Records excerpted from a collection:
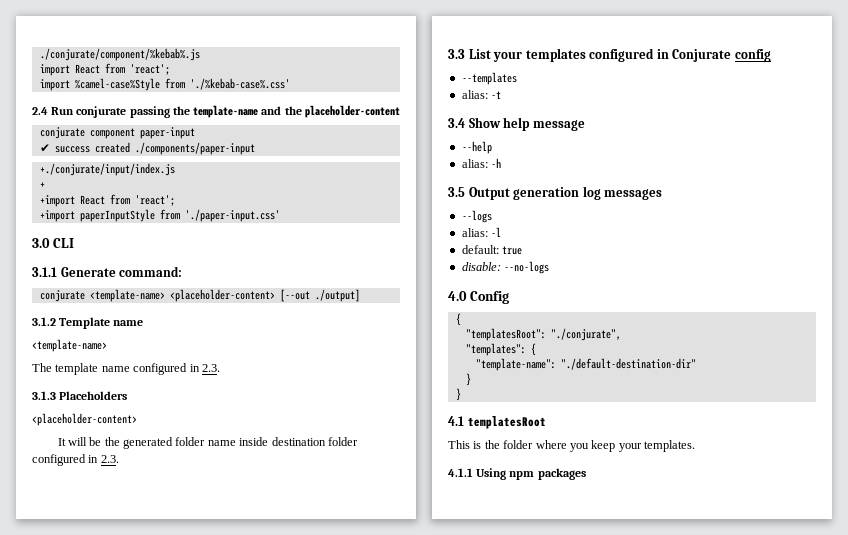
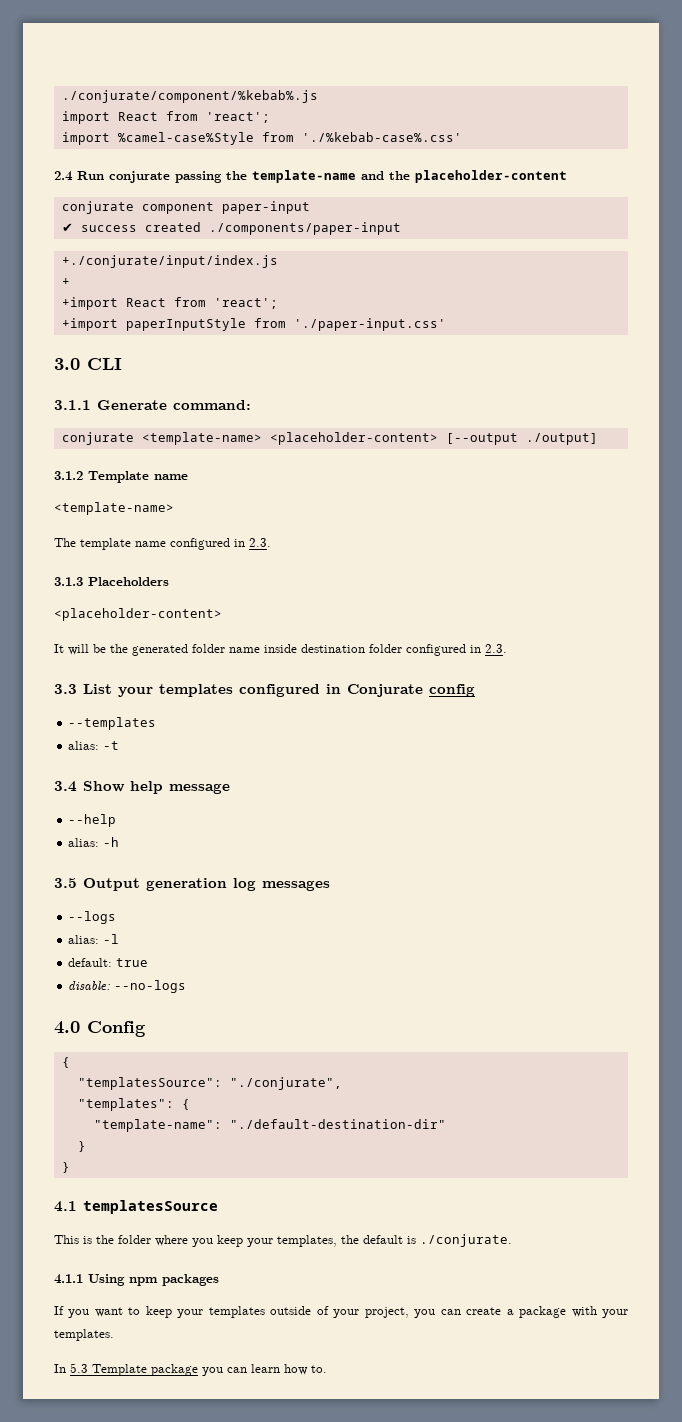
[279,289,310,302] [--out -> [445,433,518,445] [--output
[465,328,546,341] "templatesRoot": -> [77,1077,222,1090] "templatesSource":
[467,416,546,429] templatesRoot -> [83,1200,218,1214] templatesSource
[644,440,695,452] templates. -> [277,1234,512,1247] templates, the default is ./conjurate.
(586, 474) none -> [54,1306,629,1318] [54,1329,114,1341] [54,1363,327,1376] // If you want to keep your templates outside of your project, you can create a package with your templates. // In 5.3 Template package you can learn how to.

EXERCISE: Copy each line of the preceding data that contains the string "templatesRoot".

WRITTEN ANSWER:
[465,328,546,341] "templatesRoot": -> [77,1077,222,1090] "templatesSource":
[467,416,546,429] templatesRoot -> [83,1200,218,1214] templatesSource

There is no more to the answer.